Disabled
groups press agenda
Mar. 10, 2003
ERIKA
ROSENBERG
O-D Albany bureau
As
a half-dozen people in wheelchairs rolled into a second-floor
office of the state Capitol, the receptionist behind
the desk stiffened.
"Do
you think you could move back into the hallway? It's
a little crowded," she said to activists from Rochester
and New York City here to protest policies of Gov. George
Pataki.
"We're
fine," said Bruce Darling, a leader of the group,
whose members insisted upon a meeting with a Pataki
administration official.
"Mark
will meet with you, but he can't meet with you right
now," said the receptionist, who would not give
her name. "You're giving me a hard time. You're
trying to intimidate me. We went through this last year."
Then,
the protesters turned up their volume. "What do
you want?" they shouted. "A meeting. When
do you want it?
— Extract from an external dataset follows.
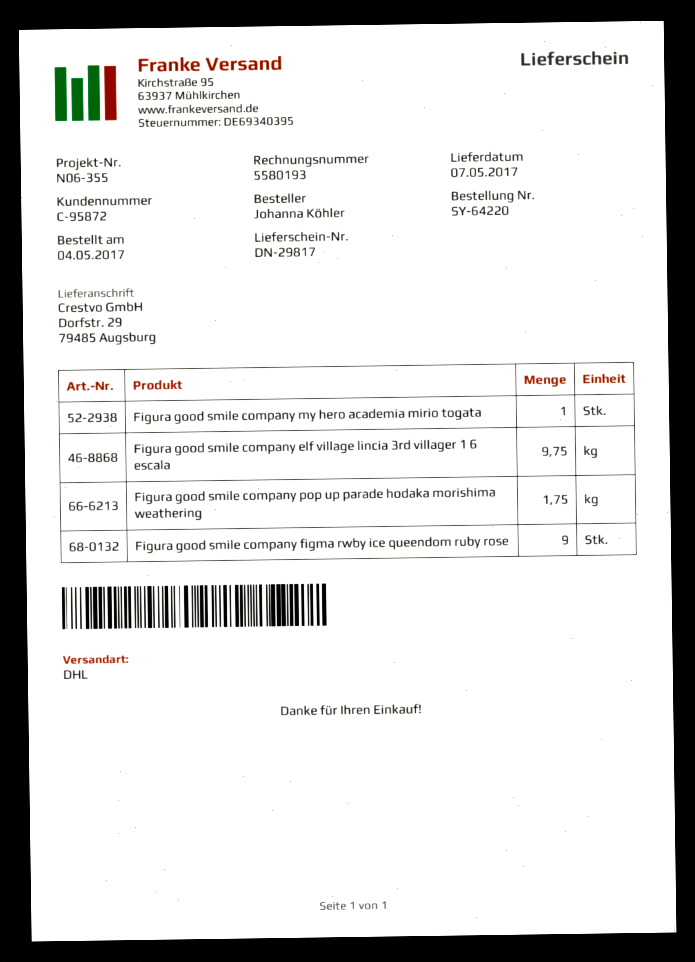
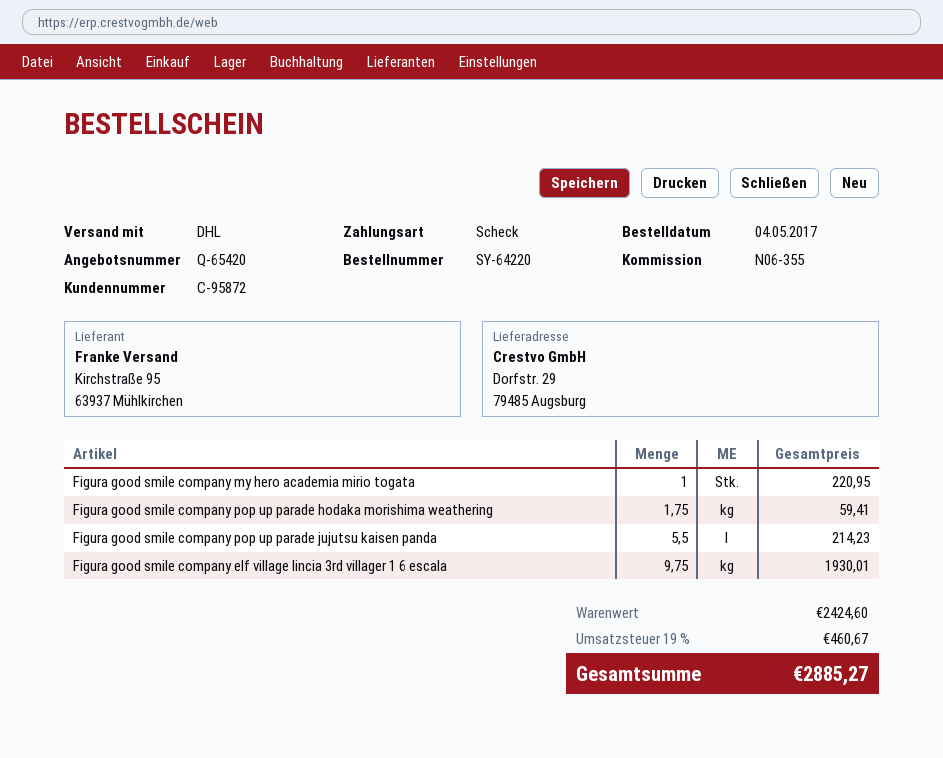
Figura good smile company figma rwby ice queendom ruby rose: 9 -> none
Figura good smile company pop up parade jujutsu kaisen panda: none -> 5.5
Now."
Within
20 minutes, the protesters got what they came for --
a meeting with Mark Kissinger from Pataki's staff.
That
story has played out several times over the past two
years, as disabled people have banded together with
people with AIDS and mental illness and used confrontational
tactics rare in Albany.
The
unusually tight coalition has won not only attention
to its causes but also legislative victories, securing
a new program to help disabled people work without losing
their government health benefits, for example.
Now,
members of the groups are angry that their successes
seem to be slipping away. The start of the new health
program has been delayed indefinitely. Pataki proposed
changes they say would weaken a law the groups successfully
pushed for in 2002 to get more disabled people out of
institutions and into homes and apartments.
And,
in what many take as a particular affront, Pataki wants
to cut cash benefits to about 600,000 disabled and elderly
people to save $26 million toward closing an $11.5 billion
budget deficit.
Utica's
Resource Center for Independent Living Executive Director
Burt Danovitz said he isn't concerned about the agency's
funding as much as he is concerned about funding for
people with disabilities.
"Taking
away money from people with supplemental security income
is one of the worst budget proposals I can imagine,"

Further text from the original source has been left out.